◆ **Task to complete**: Could you output each record below exactly as it stands and leave the pictures out?

=====

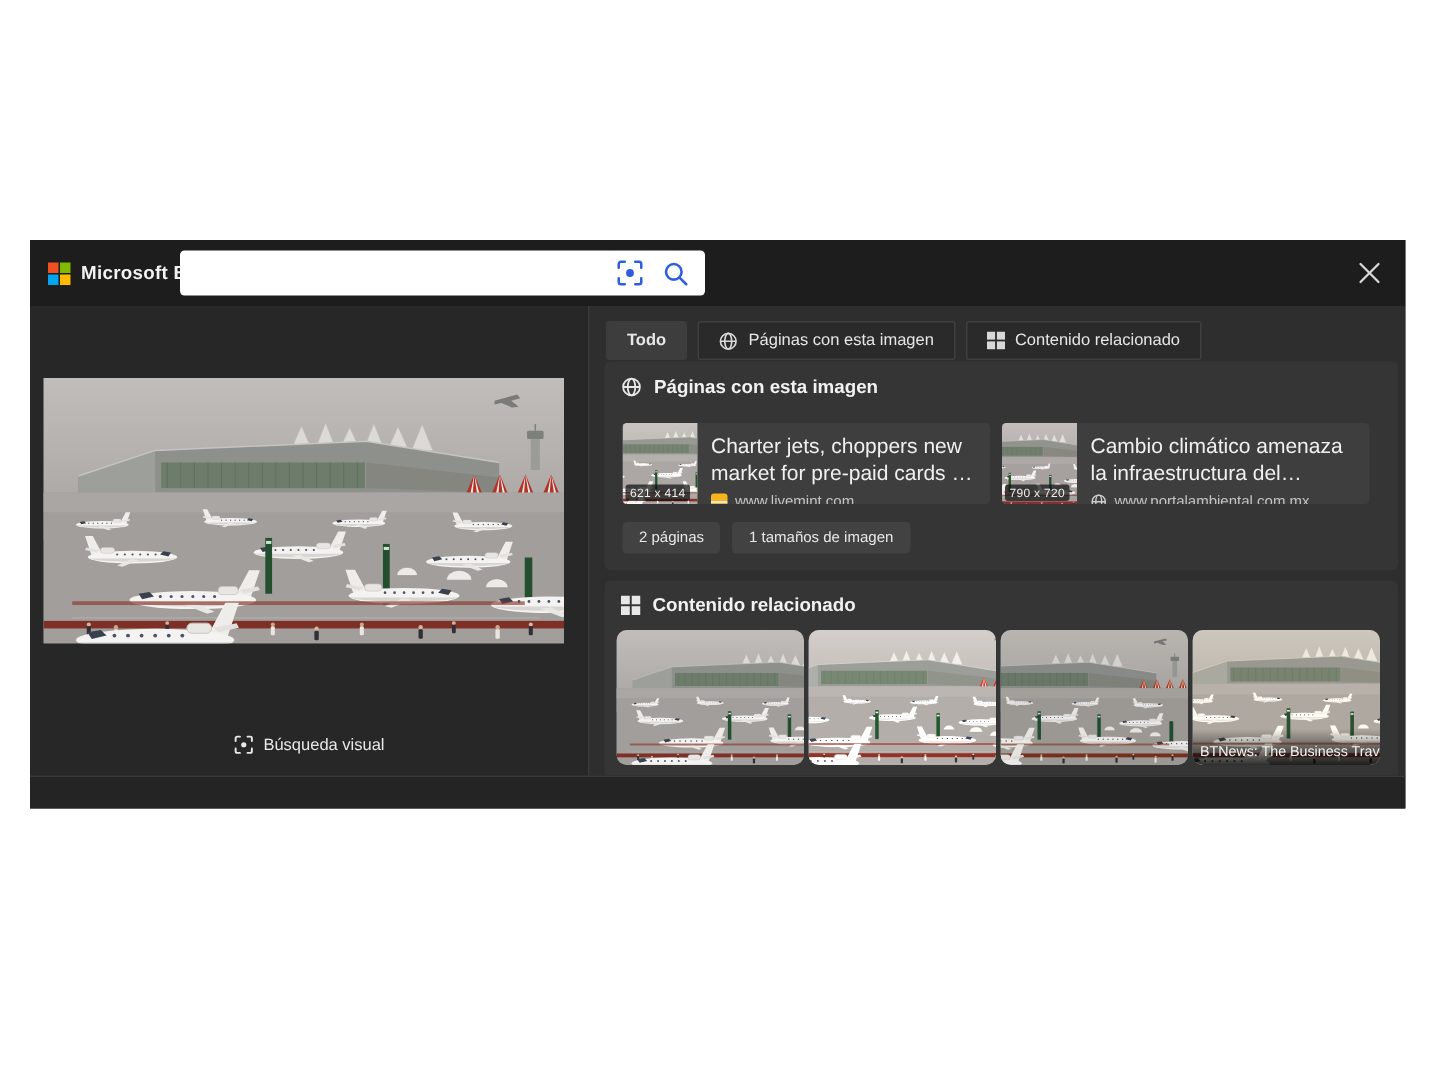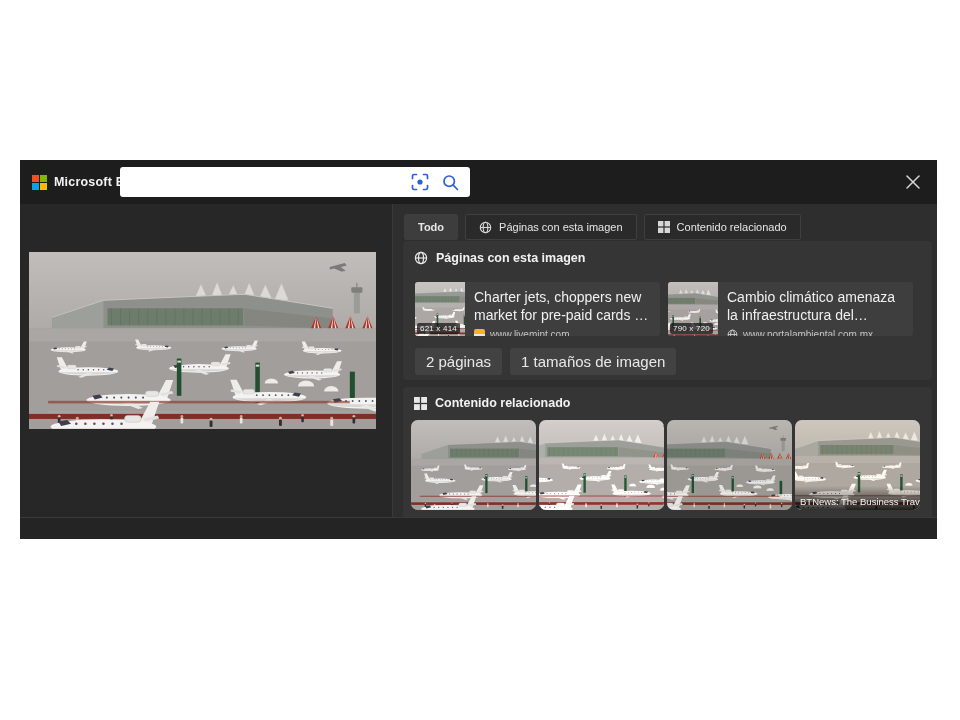--- a/index.html
+++ b/index.html
@@ -46,21 +46,21 @@
   .result-thumb{position:relative;width:50px;height:54px;flex:none;overflow:hidden;background:#777;}
   .result-thumb svg{width:100%;height:100%;display:block;}
   .size-badge{position:absolute;left:2px;bottom:2px;background:rgba(15,15,15,.72);color:#efefef;font-size:8px;padding:1px 3px;border-radius:2px;letter-spacing:.2px;}
   .result-text{padding:6px 9px 0 9px;min-width:0;}
   .result-title{color:#f0f0f0;font-size:14px;line-height:1.32;display:-webkit-box;-webkit-line-clamp:2;-webkit-box-orient:vertical;overflow:hidden;}
   .domain-row{display:flex;align-items:center;gap:5px;margin-top:4px;color:#c4c4c4;font-size:10px;}
   .favicon-mint{width:11px;height:11px;border-radius:2px;background:linear-gradient(180deg,#f7b31c 0%,#f7b31c 45%,#e6e6e6 45%,#e6e6e6 60%,#f7b31c 60%);flex:none;}
   .domain-row svg{flex:none;}
 
   .chips{position:absolute;left:12px;top:107px;display:flex;gap:8px;}
-  .chip{background:#424242;color:#e8e8e8;font-size:15px;padding:5px 11px;border-radius:3px;cursor:pointer;white-space:nowrap;}
+  .chip{background:#424242;color:#e8e8e8;font-size:10px;padding:5px 11px;border-radius:3px;cursor:pointer;white-space:nowrap;}
 
   .rel-thumbs{position:absolute;left:8px;top:33px;display:flex;gap:3px;}
   .rel-thumb{position:relative;width:125px;height:90px;border-radius:7px;overflow:hidden;background:#777;cursor:pointer;flex:none;}
   .rel-thumb svg{width:100%;height:100%;display:block;}
   .rel-caption{position:absolute;left:0;right:0;bottom:0;padding:10px 5px 3px 5px;background:linear-gradient(180deg,rgba(0,0,0,0),rgba(0,0,0,.82));color:#f3f3f3;font-size:9.5px;white-space:nowrap;overflow:hidden;}
 
   
   .footer-bar{position:absolute;left:0;top:357px;width:917px;height:22px;background:#242424;border-top:1px solid #393939;}
 
   
@@ -203,20 +203,30 @@
       </div>
     </div>
 
     <div class="main">
 
       <div class="left-panel">
         <div class="main-image">
           <svg viewBox="0 0 694 352" preserveAspectRatio="xMidYMid slice">
               <use href="#scene-g"></use>
             </svg>
+        </div>
+        <div class="vs-button">
+          <svg width="13" height="13" viewBox="0 0 18 18" fill="none" stroke="#e9e9e9" stroke-width="1.8" stroke-linecap="round" stroke-linejoin="round">
+            <path d="M5.5 1.5 H3 A1.5 1.5 0 0 0 1.5 3 V5.5"></path>
+            <path d="M12.5 1.5 H15 A1.5 1.5 0 0 1 16.5 3 V5.5"></path>
+            <path d="M1.5 12.5 V15 A1.5 1.5 0 0 0 3 16.5 H5.5"></path>
+            <path d="M16.5 12.5 V15 A1.5 1.5 0 0 1 15 16.5 H12.5"></path>
+            <circle cx="9" cy="9" r="2.4" fill="#e9e9e9" stroke="none"></circle>
+          </svg>
+          <span>Búsqueda visual</span>
         </div>
       </div>
 
       <div class="right-panel">
 
         <div class="tabs">
           <div class="tab active">
             <span>Todo</span>
           </div>
           <div class="tab">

=====

◆ **Task solution**:
--- a/index.html
+++ b/index.html
@@ -46,21 +46,21 @@
   .result-thumb{position:relative;width:50px;height:54px;flex:none;overflow:hidden;background:#777;}
   .result-thumb svg{width:100%;height:100%;display:block;}
   .size-badge{position:absolute;left:2px;bottom:2px;background:rgba(15,15,15,.72);color:#efefef;font-size:8px;padding:1px 3px;border-radius:2px;letter-spacing:.2px;}
   .result-text{padding:6px 9px 0 9px;min-width:0;}
   .result-title{color:#f0f0f0;font-size:14px;line-height:1.32;display:-webkit-box;-webkit-line-clamp:2;-webkit-box-orient:vertical;overflow:hidden;}
   .domain-row{display:flex;align-items:center;gap:5px;margin-top:4px;color:#c4c4c4;font-size:10px;}
   .favicon-mint{width:11px;height:11px;border-radius:2px;background:linear-gradient(180deg,#f7b31c 0%,#f7b31c 45%,#e6e6e6 45%,#e6e6e6 60%,#f7b31c 60%);flex:none;}
   .domain-row svg{flex:none;}
 
   .chips{position:absolute;left:12px;top:107px;display:flex;gap:8px;}
-  .chip{background:#424242;color:#e8e8e8;font-size:15px;padding:5px 11px;border-radius:3px;cursor:pointer;white-space:nowrap;}
+  .chip{background:#424242;color:#e8e8e8;font-size:10px;padding:5px 11px;border-radius:3px;cursor:pointer;white-space:nowrap;}
 
   .rel-thumbs{position:absolute;left:8px;top:33px;display:flex;gap:3px;}
   .rel-thumb{position:relative;width:125px;height:90px;border-radius:7px;overflow:hidden;background:#777;cursor:pointer;flex:none;}
   .rel-thumb svg{width:100%;height:100%;display:block;}
   .rel-caption{position:absolute;left:0;right:0;bottom:0;padding:10px 5px 3px 5px;background:linear-gradient(180deg,rgba(0,0,0,0),rgba(0,0,0,.82));color:#f3f3f3;font-size:9.5px;white-space:nowrap;overflow:hidden;}
 
   
   .footer-bar{position:absolute;left:0;top:357px;width:917px;height:22px;background:#242424;border-top:1px solid #393939;}
 
   
@@ -203,20 +203,30 @@
       </div>
     </div>
 
     <div class="main">
 
       <div class="left-panel">
         <div class="main-image">
           <svg viewBox="0 0 694 352" preserveAspectRatio="xMidYMid slice">
               <use href="#scene-g"></use>
             </svg>
+        </div>
+        <div class="vs-button">
+          <svg width="13" height="13" viewBox="0 0 18 18" fill="none" stroke="#e9e9e9" stroke-width="1.8" stroke-linecap="round" stroke-linejoin="round">
+            <path d="M5.5 1.5 H3 A1.5 1.5 0 0 0 1.5 3 V5.5"></path>
+            <path d="M12.5 1.5 H15 A1.5 1.5 0 0 1 16.5 3 V5.5"></path>
+            <path d="M1.5 12.5 V15 A1.5 1.5 0 0 0 3 16.5 H5.5"></path>
+            <path d="M16.5 12.5 V15 A1.5 1.5 0 0 1 15 16.5 H12.5"></path>
+            <circle cx="9" cy="9" r="2.4" fill="#e9e9e9" stroke="none"></circle>
+          </svg>
+          <span>Búsqueda visual</span>
         </div>
       </div>
 
       <div class="right-panel">
 
         <div class="tabs">
           <div class="tab active">
             <span>Todo</span>
           </div>
           <div class="tab">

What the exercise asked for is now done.